Editor's note: This article has been corrected to reflect that the weighted average rate for the Washington Post's Kaplan is 28%.

SANTA ANA, Calif. ( TheStreet) -- Shares of Corinthian Colleges ( COCO) tumbled sharply Friday, dragging sector peers DeVry ( DV) and Strayer Education ( STRA) down with it, as fears mounted the for-profit post-secondary education companies may become ineligible for federal aid under newly proposed legislation.

Corinthian Colleges also forecast earnings guidance well below Wall Street's expectations.

The school operator's shares plummeted 15.6% in morning trading Friday at nearly triple their average volume, dragging the rest of the sector along with it. Shares of DeVry lost 5.8%, Apollo Group ( APOL) 2.1%, Strayer Education 2.4% and Kaplan-operator Washington Post ( WPO) 1.2%.

A number of for-profit colleges saw share prices tumble earlier this week on concerns about tighter regulations for student loans. Worries were amplified after data showed nearly two-thirds of for-profit colleges' students were not repaying their loans.

Corinthian averaged repayment rates in the low 20s last year, meaning it could lose its eligibility for federal aid for student loans. The company said it would limit enrollment of new students more likely to default on their loans at some of its colleges, but high-risk students accounted for almost 15% of its total student population in the recent quarter.

Corinthian said it expects first-quarter pro-forma new student growth of less than 2%.

Repayment rates at for-profit schools were just 36% in fiscal 2009, according to research from the Institute for College Access and Success, a student-advocacy group. At private nonprofit schools the repayment rate was 56%, and at state colleges and universities the rate was 54%.

Under the Department of Education's proposed "gainful employment" rule, federal aid would be cut for schools where less than 45% of students are able to repay their loans. Additionally, schools would only be eligible for federal aid if student debt remains below 8% of total income or below 20% of discretionary income.

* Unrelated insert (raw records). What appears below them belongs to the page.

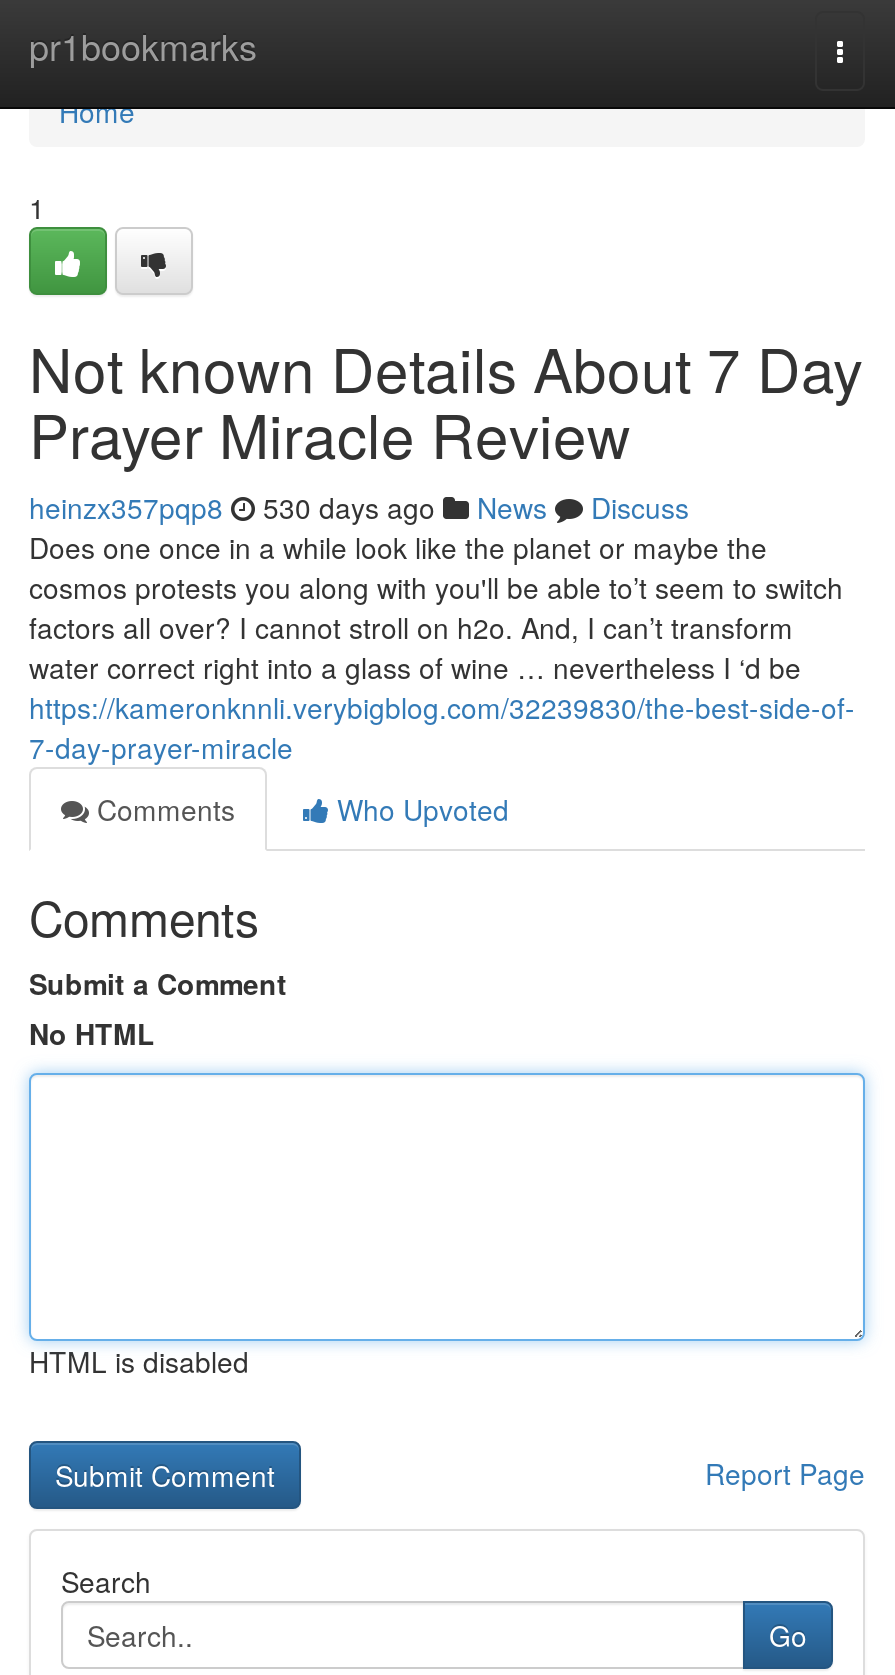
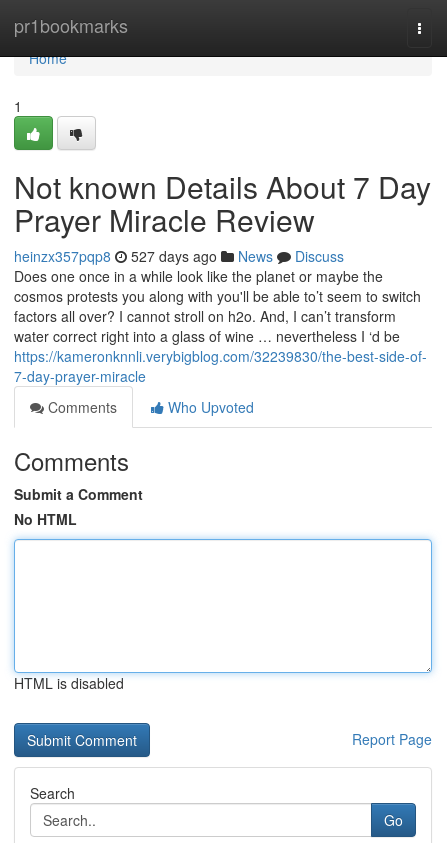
- heinzx357pqp8 530 days ago News Discuss
+ heinzx357pqp8 527 days ago News Discuss
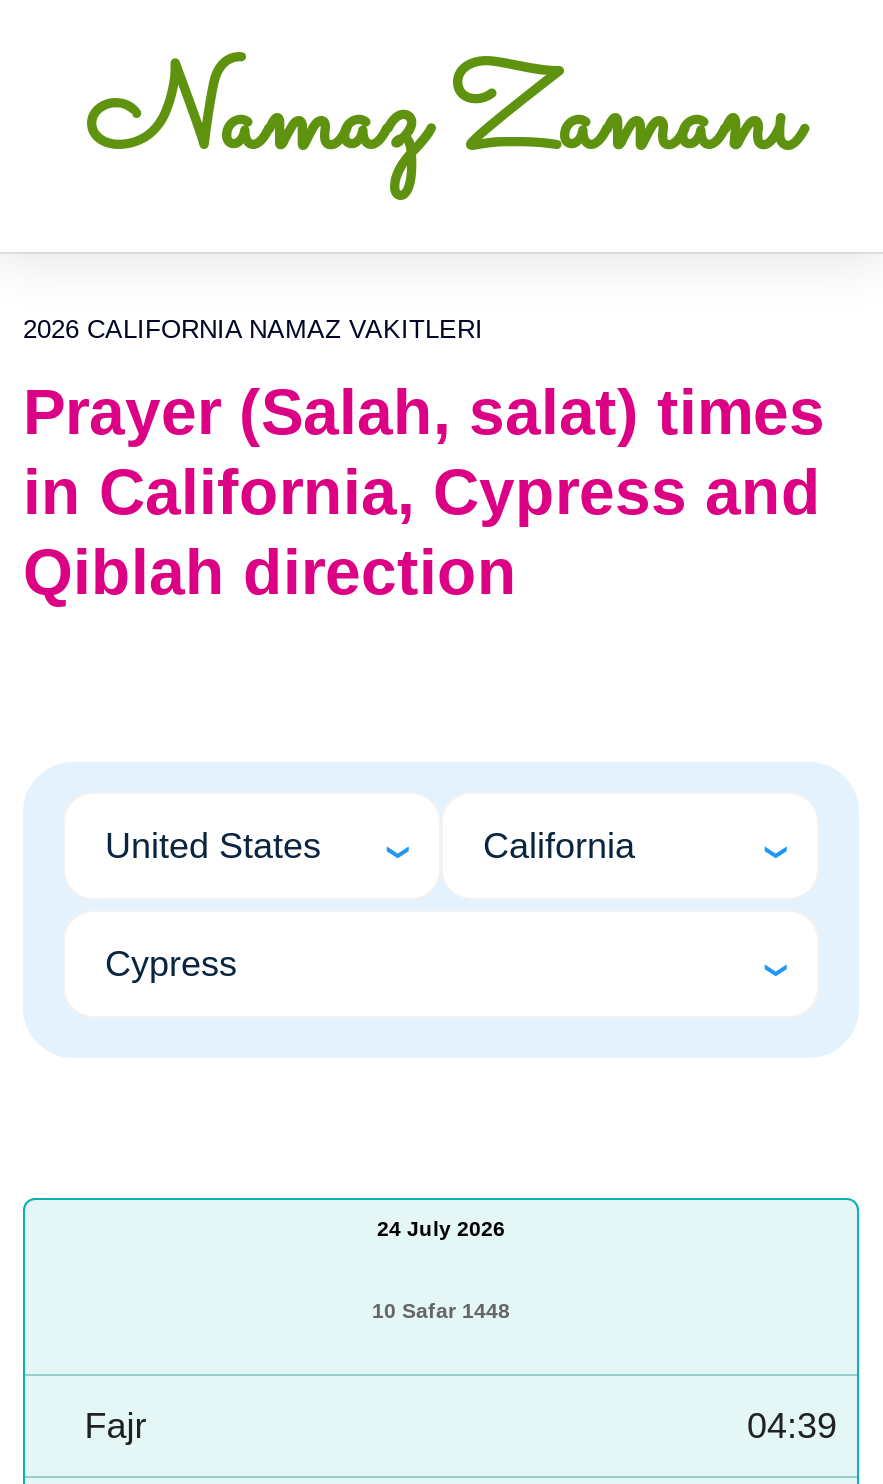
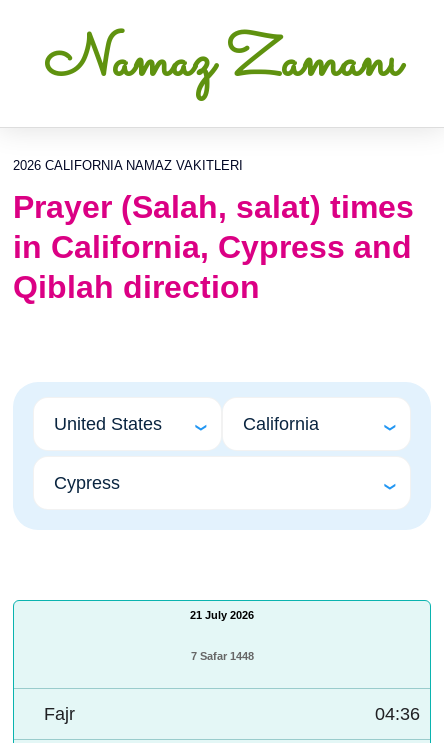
- 24 July 2026
+ 21 July 2026

- 10 Safar 1448
+ 7 Safar 1448

- 04:39
+ 04:36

The Higher Education Act of 1965 requires that programs in need of federal aid must provide their students "gainful employment in a recognized profession."

DeVry averaged repayment rates of 40% at its universities last year. Strayer Education, like Corinthian's Everest colleges, averaged in the low 20s. The Washington Post's Kaplan came in slightly higher at weighted average of 28%, the company said.

At those levels, Strayer, Kaplan and Everest colleges would be ineligible for federal aid if the proposed legislation is enacted.

Santa Ana, Calif.-based Corinthian, which operates in 24 U.S. states and the Canadian province of Ontario, grew fiscal-fourth-quarter profits by 46.1% to $33.9 million, or 38 cents per share, up from $23.2 million, or 26 cents per share, in the year-earlier period.

Despite the marked improvement, Corinthian's earnings missed expectations for earnings of $34.4 million, or 39 cents per share.

Corinthian expects first-fiscal-quarter earnings per share in a range between 38 cents and 41 cents, while analysts' consensus call is for earnings of 45 cents per share.

Revenue came in at $482.7 million, up 36.5% from $353.5 million in the fourth quarter of fiscal 2009, and beating expectations for revenue of $477.1 million.

-- Reported by Miriam Marcus Reimer from New York.